### Extracted data
----

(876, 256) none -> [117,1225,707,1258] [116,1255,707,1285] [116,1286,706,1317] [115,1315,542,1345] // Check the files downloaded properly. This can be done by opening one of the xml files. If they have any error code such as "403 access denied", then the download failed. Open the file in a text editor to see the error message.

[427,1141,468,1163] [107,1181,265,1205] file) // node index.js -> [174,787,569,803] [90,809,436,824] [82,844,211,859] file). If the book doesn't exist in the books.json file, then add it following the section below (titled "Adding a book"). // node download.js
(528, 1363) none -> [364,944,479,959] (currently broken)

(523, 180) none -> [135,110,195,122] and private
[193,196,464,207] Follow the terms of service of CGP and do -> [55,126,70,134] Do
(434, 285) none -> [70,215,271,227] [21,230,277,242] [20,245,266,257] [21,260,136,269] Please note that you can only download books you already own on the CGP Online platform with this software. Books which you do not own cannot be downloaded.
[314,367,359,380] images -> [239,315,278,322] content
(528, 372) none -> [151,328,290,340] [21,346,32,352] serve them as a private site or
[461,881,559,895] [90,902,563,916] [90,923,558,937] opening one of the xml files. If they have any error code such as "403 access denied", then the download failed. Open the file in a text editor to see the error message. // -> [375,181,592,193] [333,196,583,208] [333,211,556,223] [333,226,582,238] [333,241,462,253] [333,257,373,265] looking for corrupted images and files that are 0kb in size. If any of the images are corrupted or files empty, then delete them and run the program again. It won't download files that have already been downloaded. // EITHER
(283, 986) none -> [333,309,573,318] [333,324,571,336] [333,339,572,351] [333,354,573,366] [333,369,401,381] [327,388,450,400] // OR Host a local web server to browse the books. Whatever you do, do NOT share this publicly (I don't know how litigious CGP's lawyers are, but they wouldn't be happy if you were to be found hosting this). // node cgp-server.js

----

### What you need to do
Reproduce only the lines from the top of the material through the one bearing "(528, 372) none", each exactly as it stands.

### Solution
(876, 256) none -> [117,1225,707,1258] [116,1255,707,1285] [116,1286,706,1317] [115,1315,542,1345] // Check the files downloaded properly. This can be done by opening one of the xml files. If they have any error code such as "403 access denied", then the download failed. Open the file in a text editor to see the error message.

[427,1141,468,1163] [107,1181,265,1205] file) // node index.js -> [174,787,569,803] [90,809,436,824] [82,844,211,859] file). If the book doesn't exist in the books.json file, then add it following the section below (titled "Adding a book"). // node download.js
(528, 1363) none -> [364,944,479,959] (currently broken)

(523, 180) none -> [135,110,195,122] and private
[193,196,464,207] Follow the terms of service of CGP and do -> [55,126,70,134] Do
(434, 285) none -> [70,215,271,227] [21,230,277,242] [20,245,266,257] [21,260,136,269] Please note that you can only download books you already own on the CGP Online platform with this software. Books which you do not own cannot be downloaded.
[314,367,359,380] images -> [239,315,278,322] content
(528, 372) none -> [151,328,290,340] [21,346,32,352] serve them as a private site or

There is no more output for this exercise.